حَدَّثَنَا آدَمُ، قَالَ حَدَّثَنَا شُعْبَةُ، عَنْ عَمْرِو بْنِ مُرَّةَ، قَالَ سَمِعْتُ أَبَا وَائِلٍ، قَالَ جَاءَ رَجُلٌ إِلَى ابْنِ مَسْعُودٍ فَقَالَقَرَأْتُ الْمُفَصَّلَ اللَّيْلَةَ فِي رَكْعَةٍ. فَقَالَ هَذًّا كَهَذِّ الشِّعْرِ لَقَدْ عَرَفْتُ النَّظَائِرَ الَّتِي كَانَ النَّبِيُّ صلى الله عليه وسلم يَقْرِنُ بَيْنَهُنَّ فَذَكَرَ عِشْرِينَ سُورَةً مِنَ الْمُفَصَّلِ سُورَتَيْنِ فِي كُلِّ رَكْعَةٍ.
Terjemahan
Diriwayatkan Abu Wa'il
Adam menceritakan kepada kami, dia berkata: Syu'bah menceritakan kepada kami dari 'Amr bin Murrah, dia berkata: Aku mendengar Abu Wa'il berkata: Seorang laki-laki datang kepada Ibnu Mas'ud lalu berkata: “Aku membaca al-Mufashshal tadi malam dalam satu rakaat.” Maka dia berkata: “Ini adalah bacaan cepat seperti bacaan syair.
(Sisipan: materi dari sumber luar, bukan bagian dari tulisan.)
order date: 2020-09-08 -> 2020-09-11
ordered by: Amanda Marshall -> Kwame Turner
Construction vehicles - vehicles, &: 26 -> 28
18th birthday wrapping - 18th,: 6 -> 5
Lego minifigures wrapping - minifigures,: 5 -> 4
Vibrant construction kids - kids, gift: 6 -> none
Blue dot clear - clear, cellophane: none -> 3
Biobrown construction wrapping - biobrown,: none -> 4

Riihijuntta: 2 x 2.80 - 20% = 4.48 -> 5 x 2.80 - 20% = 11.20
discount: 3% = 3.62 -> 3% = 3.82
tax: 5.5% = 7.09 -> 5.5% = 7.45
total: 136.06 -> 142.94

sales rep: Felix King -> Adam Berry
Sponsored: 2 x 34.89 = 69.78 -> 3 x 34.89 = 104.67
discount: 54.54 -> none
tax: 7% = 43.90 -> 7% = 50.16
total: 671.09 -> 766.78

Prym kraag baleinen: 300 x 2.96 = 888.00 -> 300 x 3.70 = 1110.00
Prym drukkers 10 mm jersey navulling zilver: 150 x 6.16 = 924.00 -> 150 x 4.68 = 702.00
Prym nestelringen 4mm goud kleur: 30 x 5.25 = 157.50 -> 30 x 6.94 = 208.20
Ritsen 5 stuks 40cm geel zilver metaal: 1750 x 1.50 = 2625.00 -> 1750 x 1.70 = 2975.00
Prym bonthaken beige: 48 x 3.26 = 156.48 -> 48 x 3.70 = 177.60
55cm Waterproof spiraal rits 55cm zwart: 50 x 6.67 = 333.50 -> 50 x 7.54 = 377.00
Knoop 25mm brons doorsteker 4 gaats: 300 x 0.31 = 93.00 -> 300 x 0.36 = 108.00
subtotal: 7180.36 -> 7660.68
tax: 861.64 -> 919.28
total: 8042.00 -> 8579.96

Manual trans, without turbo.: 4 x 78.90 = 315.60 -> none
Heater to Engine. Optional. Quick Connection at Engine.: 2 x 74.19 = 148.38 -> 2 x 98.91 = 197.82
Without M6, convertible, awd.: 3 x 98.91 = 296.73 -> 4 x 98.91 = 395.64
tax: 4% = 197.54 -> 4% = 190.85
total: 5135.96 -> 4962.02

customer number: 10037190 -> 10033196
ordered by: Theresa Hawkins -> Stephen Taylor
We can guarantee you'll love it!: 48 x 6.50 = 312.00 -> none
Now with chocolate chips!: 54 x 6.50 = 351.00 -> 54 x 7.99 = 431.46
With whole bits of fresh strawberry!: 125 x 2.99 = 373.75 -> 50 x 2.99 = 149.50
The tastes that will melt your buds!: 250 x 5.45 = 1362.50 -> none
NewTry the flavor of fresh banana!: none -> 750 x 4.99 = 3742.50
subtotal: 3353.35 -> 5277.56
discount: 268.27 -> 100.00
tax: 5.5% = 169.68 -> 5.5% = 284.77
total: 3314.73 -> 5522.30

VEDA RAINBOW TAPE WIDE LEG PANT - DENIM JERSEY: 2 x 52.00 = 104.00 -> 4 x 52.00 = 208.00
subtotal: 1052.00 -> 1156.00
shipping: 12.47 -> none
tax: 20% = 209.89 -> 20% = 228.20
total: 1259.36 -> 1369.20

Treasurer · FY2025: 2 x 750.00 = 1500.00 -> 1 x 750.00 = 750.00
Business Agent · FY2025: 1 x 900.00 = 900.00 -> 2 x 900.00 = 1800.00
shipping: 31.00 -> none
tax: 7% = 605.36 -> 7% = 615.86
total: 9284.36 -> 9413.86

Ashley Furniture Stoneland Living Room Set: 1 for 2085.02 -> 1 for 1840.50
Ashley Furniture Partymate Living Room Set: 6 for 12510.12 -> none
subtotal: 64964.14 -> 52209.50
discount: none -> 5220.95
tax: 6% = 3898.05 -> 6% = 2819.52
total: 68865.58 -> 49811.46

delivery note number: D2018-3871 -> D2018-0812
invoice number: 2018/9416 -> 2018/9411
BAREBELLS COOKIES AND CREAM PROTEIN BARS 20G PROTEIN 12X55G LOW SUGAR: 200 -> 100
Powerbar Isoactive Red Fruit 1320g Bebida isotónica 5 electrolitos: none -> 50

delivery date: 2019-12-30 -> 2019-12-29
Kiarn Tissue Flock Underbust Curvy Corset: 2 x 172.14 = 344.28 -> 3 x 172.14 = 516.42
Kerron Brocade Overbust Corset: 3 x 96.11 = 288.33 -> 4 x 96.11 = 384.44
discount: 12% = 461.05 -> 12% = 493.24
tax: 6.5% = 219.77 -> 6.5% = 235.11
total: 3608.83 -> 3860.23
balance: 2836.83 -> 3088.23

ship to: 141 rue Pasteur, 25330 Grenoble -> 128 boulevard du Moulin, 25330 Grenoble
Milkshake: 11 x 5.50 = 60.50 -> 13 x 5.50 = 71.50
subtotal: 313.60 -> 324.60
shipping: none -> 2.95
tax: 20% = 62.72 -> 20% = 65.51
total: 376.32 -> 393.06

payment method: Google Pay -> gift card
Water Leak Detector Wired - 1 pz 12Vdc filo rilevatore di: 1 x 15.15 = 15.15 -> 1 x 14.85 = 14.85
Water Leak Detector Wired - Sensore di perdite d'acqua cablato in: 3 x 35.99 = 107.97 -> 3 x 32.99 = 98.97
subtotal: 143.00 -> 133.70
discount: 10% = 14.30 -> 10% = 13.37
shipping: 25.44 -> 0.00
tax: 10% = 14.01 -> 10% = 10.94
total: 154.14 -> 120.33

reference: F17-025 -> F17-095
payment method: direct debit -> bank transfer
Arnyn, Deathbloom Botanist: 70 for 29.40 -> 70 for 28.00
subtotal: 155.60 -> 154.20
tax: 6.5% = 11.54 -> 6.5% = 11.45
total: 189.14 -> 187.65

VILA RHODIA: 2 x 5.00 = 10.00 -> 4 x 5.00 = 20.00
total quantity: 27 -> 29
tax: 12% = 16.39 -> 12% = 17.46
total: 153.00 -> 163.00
Sungguh aku mengetahui surat-surat yang berpasangan yang biasa dibaca oleh Nabi (shallallahu 'alaihi wa sallam) secara bersamaan.” Lalu dia menyebutkan dua puluh surat dari al-Mufashshal, dua surat dalam setiap rakaat.